Abstract :
Infeksi menular seksual (IMS) merupakan sekelompok infeksi yang bertanggung jawab terhadap sejumlah besar angka kesakitan dan angka kematian di negara berkembang, infeksi ini memiliki peran dalam memfasilitasi transmisi Virus Human Immunodeficiency (HIV). DKI Jakarta, Papua dan Jawa Timur menyumbang hampir 90% angka kejadian IMS. Penyakit ini disebabkan lebih dari 30 jenis bakteri, virus, parasit, jamur yang disebarkan melalui kontak seksual dan kebanyakan infeksi ini bersifat asimtomatik. Penelitian ini dilakukan untuk mengetahui profil penderita penyakit IMS pada darah karantina di PMI kota Depok tahun 2014 ? 2018. Pendekatan cross sectional dan uji univariat digunakan dalam penelitian ini. Dari hasil penelitian didapatkan bahwa Hepatitis B paling banyak pada tahun 2017 sebanyak 30,7%, Hepatitis C pada tahun 2017 sebanyak 24,7%, Sifilis pada tahun 2017 sebanyak 25,9% dan HIV pada tahun 2018 sebanyak 27,2% pada hasil skrining darah karantina.

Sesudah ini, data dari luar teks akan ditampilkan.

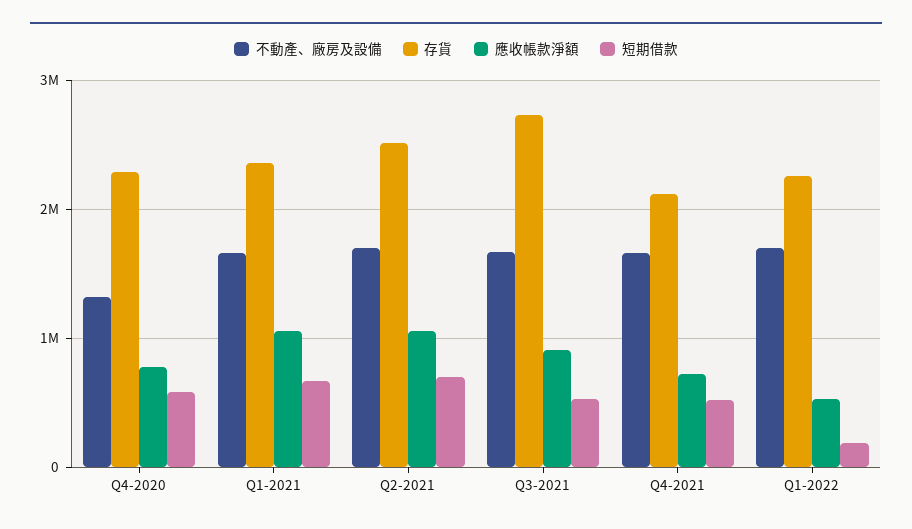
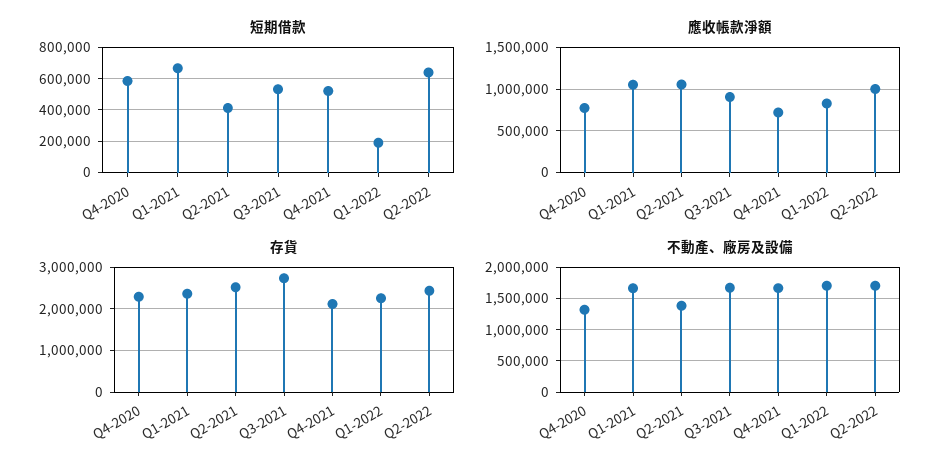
不動產、廠房及設備, Q2-2021: 1700000 -> 1400000
短期借款, Q2-2021: 700000 -> 400000
應收帳款淨額, Q1-2022: 500000 -> 800000
短期借款, Q2-2022: none -> 650000
應收帳款淨額, Q2-2022: none -> 1000000
存貨, Q2-2022: none -> 2400000
不動產、廠房及設備, Q2-2022: none -> 1700000

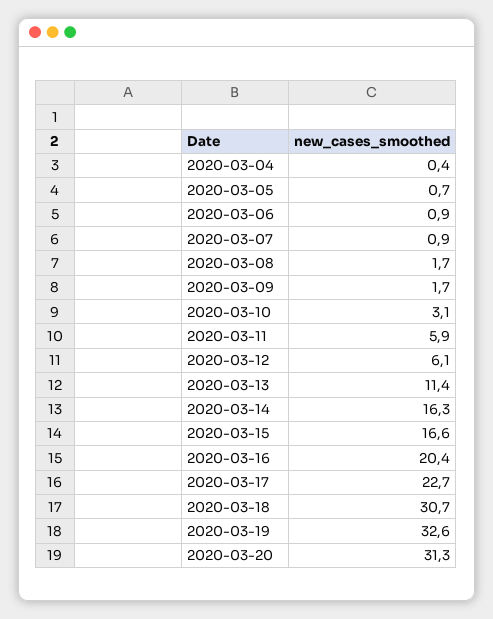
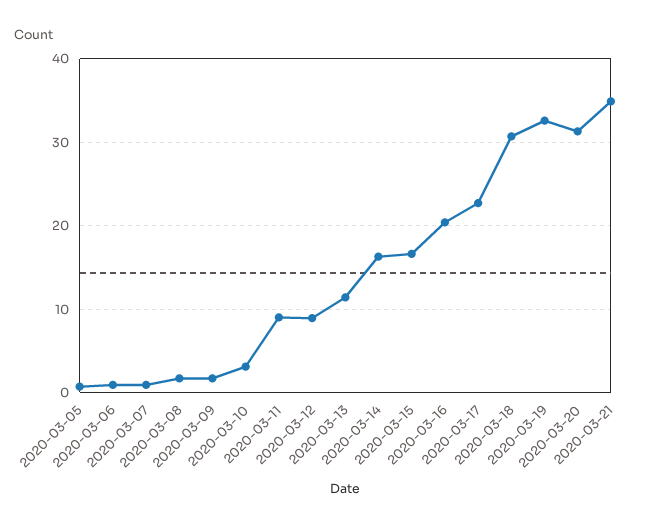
2020-03-04: 0.4 -> none
2020-03-11: 5.9 -> 9
2020-03-12: 6.1 -> 9
2020-03-21: none -> 35

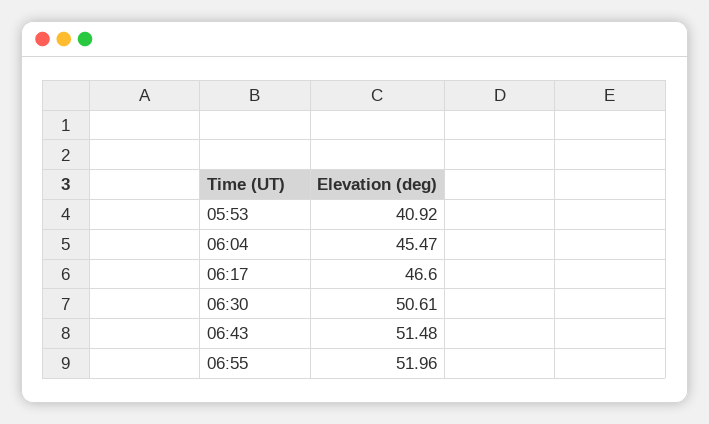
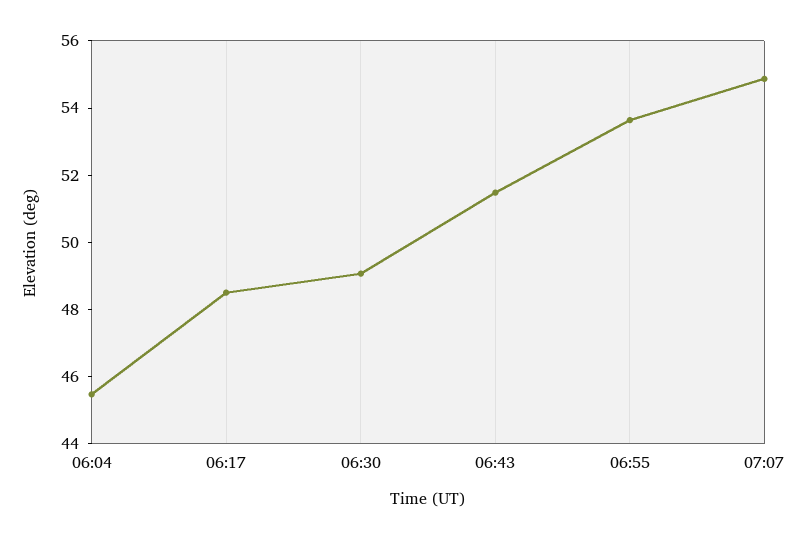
05:53: 40.92 -> none
06:17: 46.6 -> 48.5
06:30: 50.61 -> 49
06:55: 51.96 -> 53.5
07:07: none -> 55

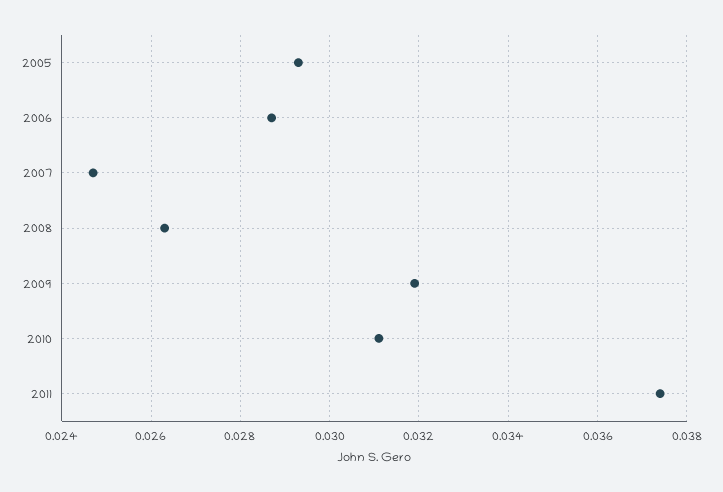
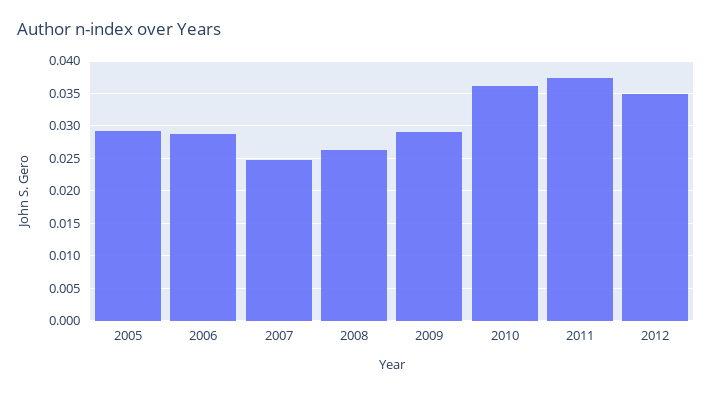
2009: 0.032 -> 0.029
2010: 0.031 -> 0.036
2012: none -> 0.035

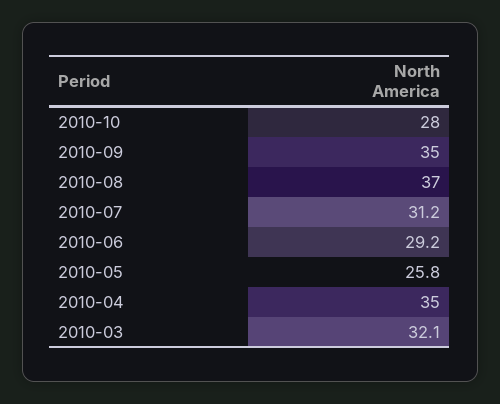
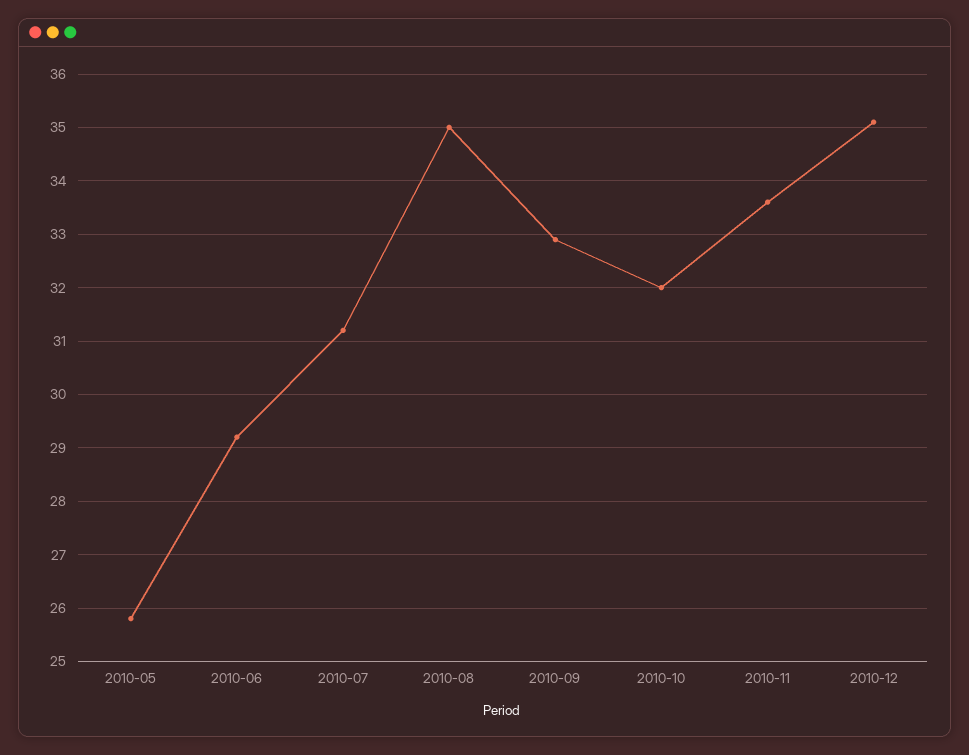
2010-10: 28 -> 32
2010-09: 35 -> 33
2010-08: 37 -> 35
2010-04: 35 -> none
2010-03: 32.1 -> none
2010-11: none -> 33.5
2010-12: none -> 35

Kata kunci: IMS, skrining darah, HIV
Sexually Transmitted Disease (STD) is a group of infection which is responsible for morbidity and mortality in developing country. This group of infection plays it? s role in transmitted of the Human Immunodeficiency Virus (HIV). DKI Jakarta, Papua and East Java are the most province that responsible for the 90% of the STD incidence. STD caused by 30 types of bacteria, virus, parasite and fungus which are transmitted by sexual contact and asymptomatic. This study used a cross-sectional approach and univariat test. The result are Hepatitis B was most found in 2017 as many as 30,7%, Hepatitis C in 2017 as many as 24,7%, Sifilis in 2017 as many as 25,9% and HIV in 2018 as many as 27,2%.